[ale] Which large capacity drives are you having the best luck with?

Thu Jan 6 10:57:51 EST 2011

On Thu, Jan 6, 2011 at 1:51 AM, Ron Frazier
<atllinuxenthinfo at c3energy.com> wrote:
<snip>
>>
>> But I don't think spinrite tries to detect sectors that have bee ECC
>> recovered.  So it doesn't really know the details.
>>
>> A smart long self test has the ability to know that a ECC recovery is
>> needed for a sector.  What it does with the knowledge, I don't know.
>> But it certainly has more knowledge to work with than spinrite.
>>
>> fyi: hdparm has a long read capability that allows a full physical
>> sector to be read with no error correction!  So spinrite could in
>> theory read all of the sectors with CRC verification disabled and
>> check the CRC itself.  The trouble is the the drive manufactures
>> implement proprietary CRC / ECC solutions, so spinrite has no way to
>> actually delve into the details of the sectors data accuracy.
>>
>
> That last sentence is not correct.  It may be true that Spinrite cannot
> calculate it's own ECC.  However, if the sector doesn't read correctly,
> the ECC correction is turned off.  Then, Spinrite reads the sector
> repeatedly, starting from different head positions and flying to the
> target sector, and accumulates up to 2000 samples of erroneous sector
> data.  It uses excruciating statistical techniques to analyze the
> samples and determine the most likely value, 1 or 0, for each bit.  It
> then reconstructs the sector and saves what it recovered back to the
> drive after a surface analysis has verified that it's safe to do so.  In
> many cases, just the repeated reading from different positions will
> accomplish a perfect read.  If so that perfect data is saved until a
> surface analysis verifies the magnetic reliability of the sector.

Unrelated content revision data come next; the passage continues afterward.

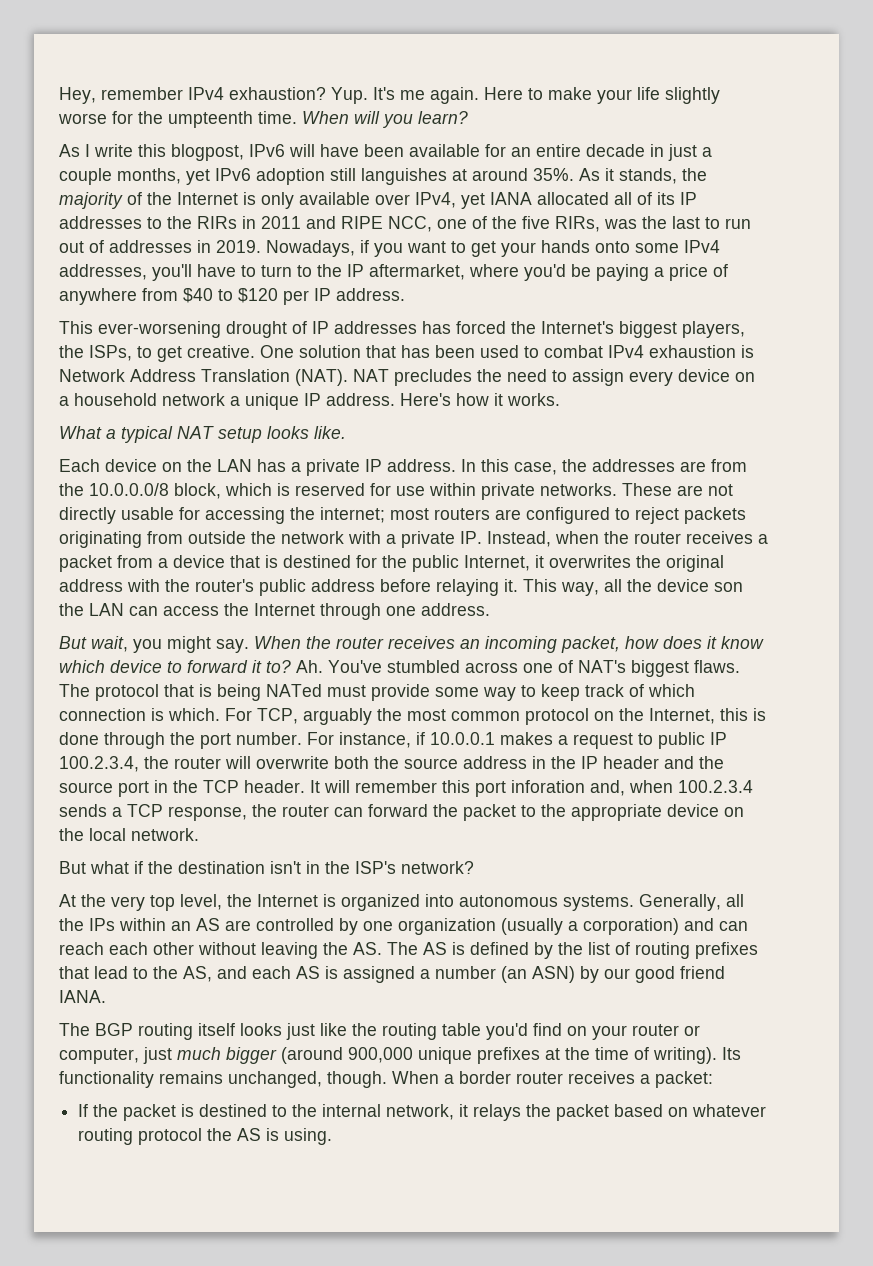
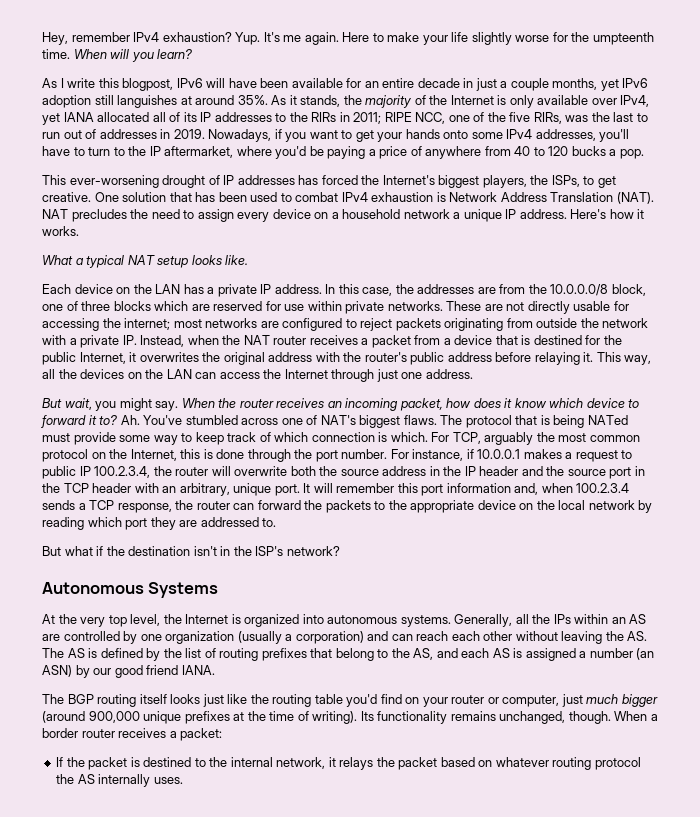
- As it stands, the majority of the Internet is only available over IPv4, yet IANA allocated all of its IP addresses to the RIRs in 2011 and RIPE NCC, one of the five RIRs, was the last to run out of addresses in 2019.
+ As it stands, the majority of the Internet is only available over IPv4, yet IANA allocated all of its IP addresses to the RIRs in 2011; RIPE NCC, one of the five RIRs, was the last to run out of addresses in 2019.
- Nowadays, if you want to get your hands onto some IPv4 addresses, you'll have to turn to the IP aftermarket, where you'd be paying a price of anywhere from $40 to $120 per IP address.
+ Nowadays, if you want to get your hands onto some IPv4 addresses, you'll have to turn to the IP aftermarket, where you'd be paying a price of anywhere from 40 to 120 bucks a pop.
- In this case, the addresses are from the 10.0.0.0/8 block, which is reserved for use within private networks.
+ In this case, the addresses are from the 10.0.0.0/8 block, one of three blocks which are reserved for use within private networks.
- These are not directly usable for accessing the internet; most routers are configured to reject packets originating from outside the network with a private IP. Instead, when the router receives a packet from a device that is destined for the public Internet, it overwrites the original address with the router's public address before relaying it.
+ These are not directly usable for accessing the internet; most networks are configured to reject packets originating from outside the network with a private IP. Instead, when the NAT router receives a packet from a device that is destined for the public Internet, it overwrites the original address with the router's public address before relaying it.
- This way, all the device son the LAN can access the Internet through one address.
+ This way, all the devices on the LAN can access the Internet through just one address.
- For instance, if 10.0.0.1 makes a request to public IP 100.2.3.4, the router will overwrite both the source address in the IP header and the source port in the TCP header.
+ For instance, if 10.0.0.1 makes a request to public IP 100.2.3.4, the router will overwrite both the source address in the IP header and the source port in the TCP header with an arbitrary, unique port.
- It will remember this port inforation and, when 100.2.3.4 sends a TCP response, the router can forward the packet to the appropriate device on the local network.
+ It will remember this port information and, when 100.2.3.4 sends a TCP response, the router can forward the packets to the appropriate device on the local network by reading which port they are addressed to.
+ Autonomous Systems
- Generally, all the IPs within an AS are controlled by one organization (usually a corporation) and can reach each other without leaving the AS. The AS is defined by the list of routing prefixes that lead to the AS, and each AS is assigned a number (an ASN) by our good friend IANA.
+ Generally, all the IPs within an AS are controlled by one organization (usually a corporation) and can reach each other without leaving the AS. The AS is defined by the list of routing prefixes that belong to the AS, and each AS is assigned a number (an ASN) by our good friend IANA.
- If the packet is destined to the internal network, it relays the packet based on whatever routing protocol the AS is using.
+ If the packet is destined to the internal network, it relays the packet based on whatever routing protocol the AS internally uses.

I'd have to go look at the ATA spec.  If you do a "long read" (ie.
read the entire physical sector, not just the payload) does the drive
return a ECC good / bad flag.  I did not think it did, but I'm not
positive.

Without the flag, spinrite would have no way to know if those long
reads are good or bad.

As to normal sector reads, as far as I know, they always return valid
data, or they fail.  No in between.  That may vary by manufacturer.
Again the spec. would be useful, but lots of manufacturers don't
follow the specs word for word.

<snip>
>>
>> When that sector is written (by linux or spinrite) then the sector is
>> reallocated to a spare sector.  And the old sector is not used again.
>>
>> fyi: hdparm has a way to force a write to Pending Sector and put new
>> good data on it.  Thus spinrite could do this if it wanted to as well.
>>  I certainly hope it is not doing so.
>>
>
> I don't see why it would need to write to a sector that the drive wants
> to swap, but don't know for sure.  It does have to prevent swapping
> until it's finished data recovery.  But, I would assume the swap, if
> needed, is always allowed before writing the new final data back.

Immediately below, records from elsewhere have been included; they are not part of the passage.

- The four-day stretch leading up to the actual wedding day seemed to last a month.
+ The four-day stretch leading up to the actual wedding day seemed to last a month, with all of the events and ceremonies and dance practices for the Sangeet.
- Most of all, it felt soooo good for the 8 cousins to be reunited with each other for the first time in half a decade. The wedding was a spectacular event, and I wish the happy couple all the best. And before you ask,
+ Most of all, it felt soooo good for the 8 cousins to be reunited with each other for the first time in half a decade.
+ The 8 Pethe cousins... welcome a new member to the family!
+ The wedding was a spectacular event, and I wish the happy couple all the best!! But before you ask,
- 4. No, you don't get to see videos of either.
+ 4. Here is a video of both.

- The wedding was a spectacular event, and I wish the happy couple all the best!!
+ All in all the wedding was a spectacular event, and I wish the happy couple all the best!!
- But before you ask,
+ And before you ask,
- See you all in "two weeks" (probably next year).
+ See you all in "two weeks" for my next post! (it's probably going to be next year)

In general ATA drives (sata and pata) don't do a sector re-allocation
until they have known good data to put in the new sector.  Thus the
DRIVE will only re-allocate on write.

<snip>

>> >
>> > 3) The drive has obvious errors and warnings. - In this case it is
>> > likely that some data is unreadable by conventional means.  It is highly
>> > likely that Spinrite will recover the data and save it elsewhere on the
>> > drive, storing it in fresh strong magnetic domains.
>>
>> I believe a smart long self test will read all of the sectors and
>> identify those that are not ECC Recoverable.  I don't think it will
>> actually reallocate them.
>>
>
> I never could find out what that test does.
>

Much of smart is up to the manufacturer to define the details.  So you
will likely not find a definitive answer.  I go more based on the time
it takes to run.  It seems consistent with a full read-only surface
scan.

<snip>

>> > Again, this may or
>> > may not trigger sector reallocation.
>>
>> I surely hope writing to a sector previously had read failures not
>> handle-able via ECC recovery triggers a reallocate.
>>
>
> I would assume so too, but don't know if the drive has a certain
> threshold.  I don't know if the program can force a reallocate, but I do
> know it delays them while data recovery is going on.

"delay" is accomplished by not doing any normal disk writes.

Once you have recovered the data in a sector, you can do as many "long
reads" and "long writes" to a sector as you like.  They don't trigger
any automatic drive action.  (You can test this with hdparm.  It
supports both long reads and long writes.)

As to forcing a relocate, spinrite can via:

"long write" known bad data.  ie. force a bad ECC.
normal read the sector - drive returns a media error and flags sector
pending relocation
normal write the sector - drive relocates

Note that the key thing is the DRIVE is doing most of the work.  Tools
like spinrite just leverage the smarts the drive already has.

That is a big part of my issue with the way spinrite writes up its
marketing material.  It basically makes it sound like spinrite is
inside the drive twiddling bits.  By using long reads / writes, it can
indeed do a lot, but it can't do everything!

Statements like "spinrite delays relocates while data recovery is
going" on makes it sound like spinrite has too much control.

As an engineer, I'd rather read "spinrite does not do any normal
sector writes while data recovery or surface analysis is ongoing
because a normal sector write could trigger a relocate."

Greg